A4L | Marina Kappos

Marina Kappos is an artist who is not afraid to define, cross and blur borders and boundaries. Her paintings draw you in, as if you could step inside and allow your own figurative lines to become additional layered elements. They convey movement, but are still. At once, they induce calm and invite reflection while calling you to stir. Kappos has a creative approach, style and work ethic that engender culturally universal appeal. Striking in context, texture and color, her works lack affectation and embody her own quiet intellect. She has completed artistic residencies in her native USA, as well as in Tokyo, Paris, and Bodrum, Türkiye.
About her work, Kappos explains: “My paintings depict vibrating women, an optical trick, but one that makes it feel like they are dancing in their confined spaces. Like echoes, the repeated motifs almost have a Doppler effect, where there is an increase or decrease in frequency of light depending on where you stand. The ethereal, transparent layers of paint eventually become portraits sometimes melding into landscape. Ideas of frequency, resonance and connection have evolved in my most recent paintings, inspired by the scientific theory of quantum entanglement, in which there is an invisible link between distant particles that allows one to instantly affect the other. Einstein called this phenomenon “spooky action at a distance”. I can relate to distant particles affecting one another because I have an identical twin sister. I have lived with a seemingly mirror reflection my entire life. My paintings, with their repetitive imagery, buzzing frequency and optical motion, remind us that what we think of as concrete or separate, distinct objects, and even our own bodies, are more fluid than we realize. We are inextricably linked to one another and our surroundings.”

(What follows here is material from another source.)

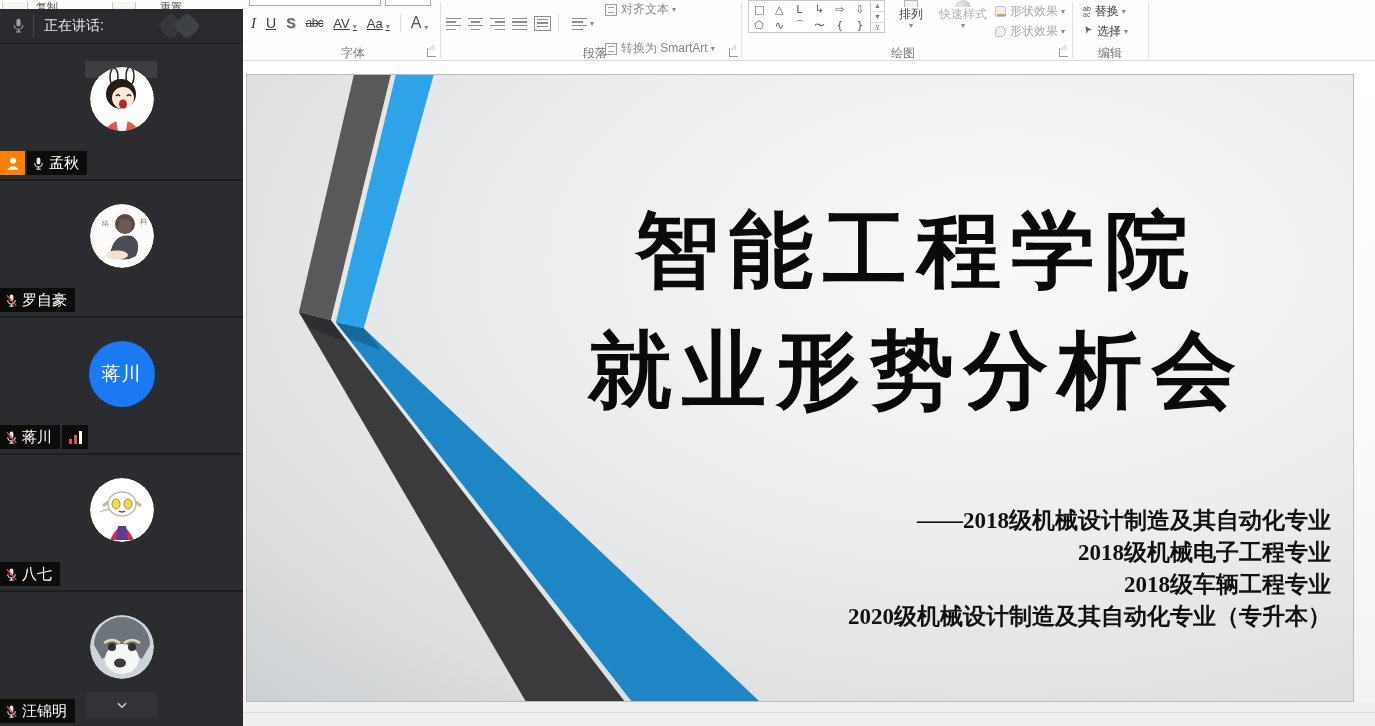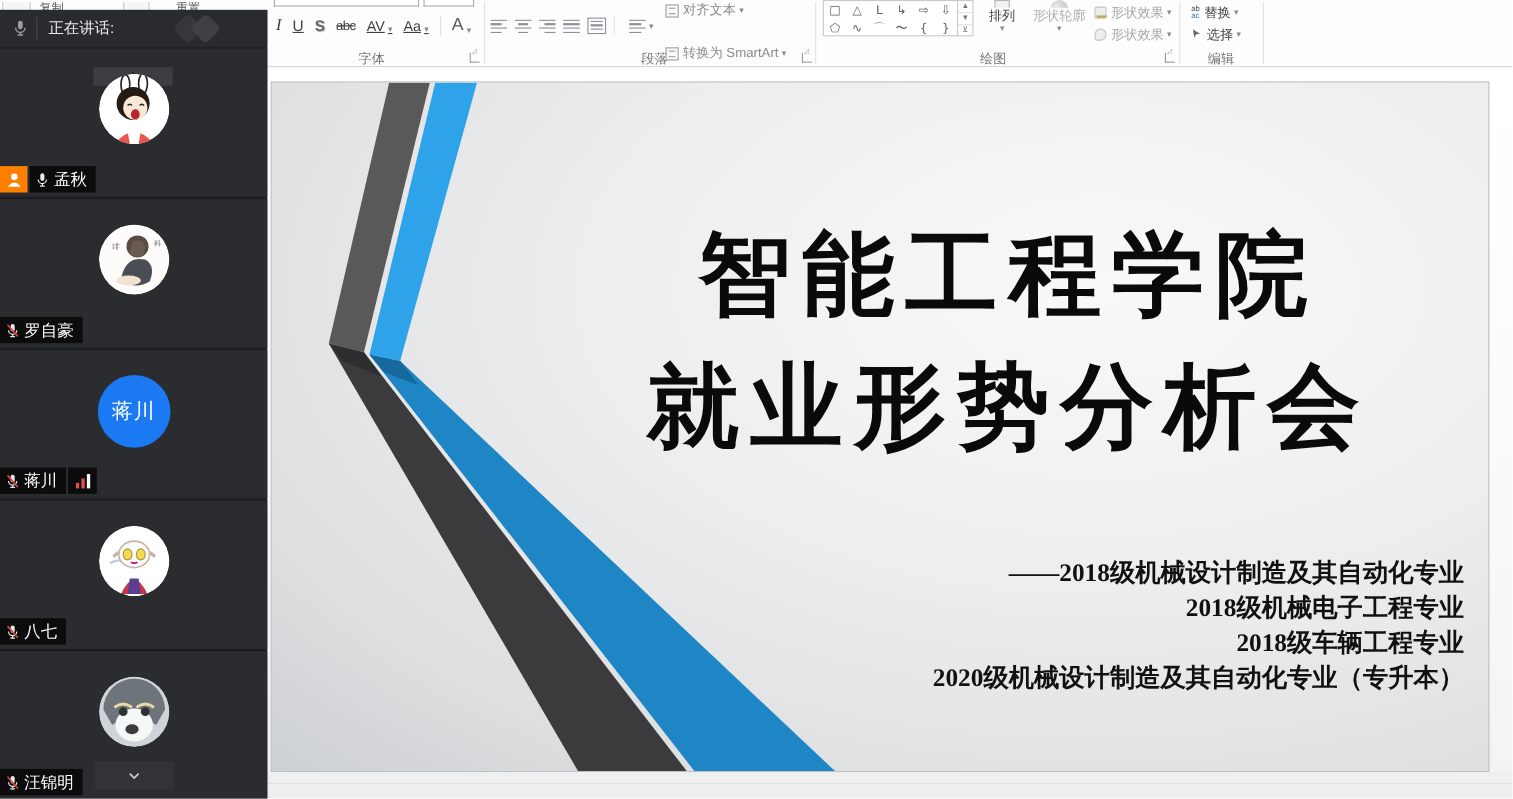"形状轮廓" span.lbl { text: 形状轮廓 -> 快速样式 }
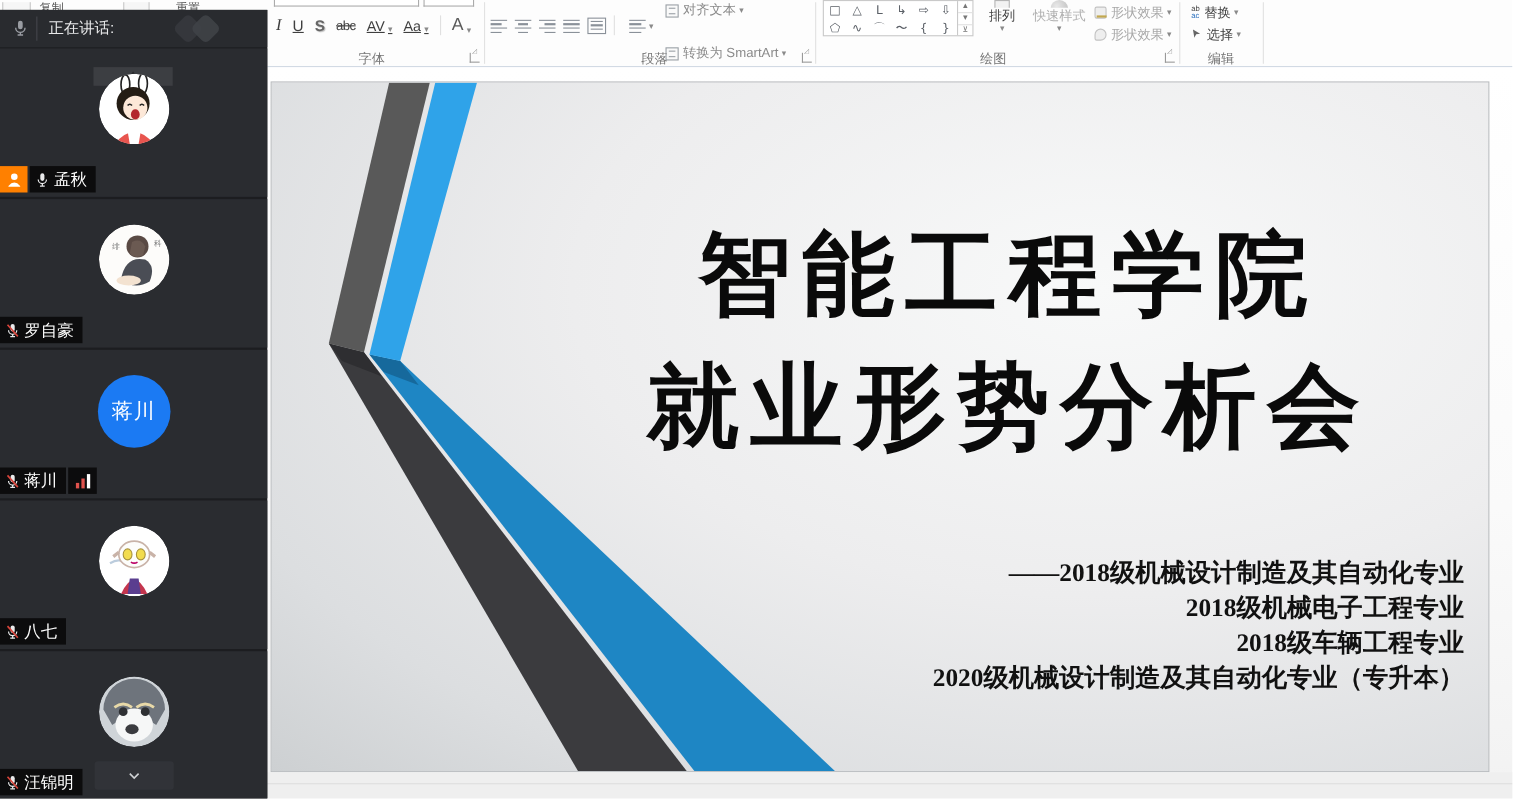"字体" span.grp-label { left: 83px -> 98px }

Marina Kappos is represented by SHRINE in New York City
Photo by Lia Larrea | Courtesy of Marina Kappos
184
2023
Acrylic on Canvas
36×36 inches
Photo courtesy of the artist & SHRINE
Ultraviolet Study (Bloom)
2024
Acrylic on Wood Panel
16×16 inches
Photo courtesy of the artist & SHRINE
Sun Study (Backlit)
2022
Acrylic on Wood Panel
12×12 inches
Photo courtesy of the artist & SHRINE
Photo by Marge Rendell
Courtesy of Marina Kappos
On Kappos’s bookshelf . . .
Frankenstein by Mary Shelley | ISBN: 978-0143131847
“[O]ne of my all-time favorite novels. It’s a wonderful example of Gothic literature and such a poignant story of man vs. nature and our need for belonging.“
Middlesex by Jeffrey Eugenides | ISBN: 978-0374199692
“[A]n amazing coming of age story that, even though the details are very different from my own, reminded me of what is was like growing up and experiencing adolescence.”
Best Institutional Library | Beinecke Rare Book & Manuscript Library, Yale University
“The building, designed by Gordon Bunshaft, is extraordinary because instead of glass windows, there is very thin marble, so that the light comes through diffused, protecting the rare books that are housed there.
[During my time there], a favorite thing to see were illustrations . . . on display from John James Audubon’s The Birds of America. The book documents 435 species of American birds in life-size prints.”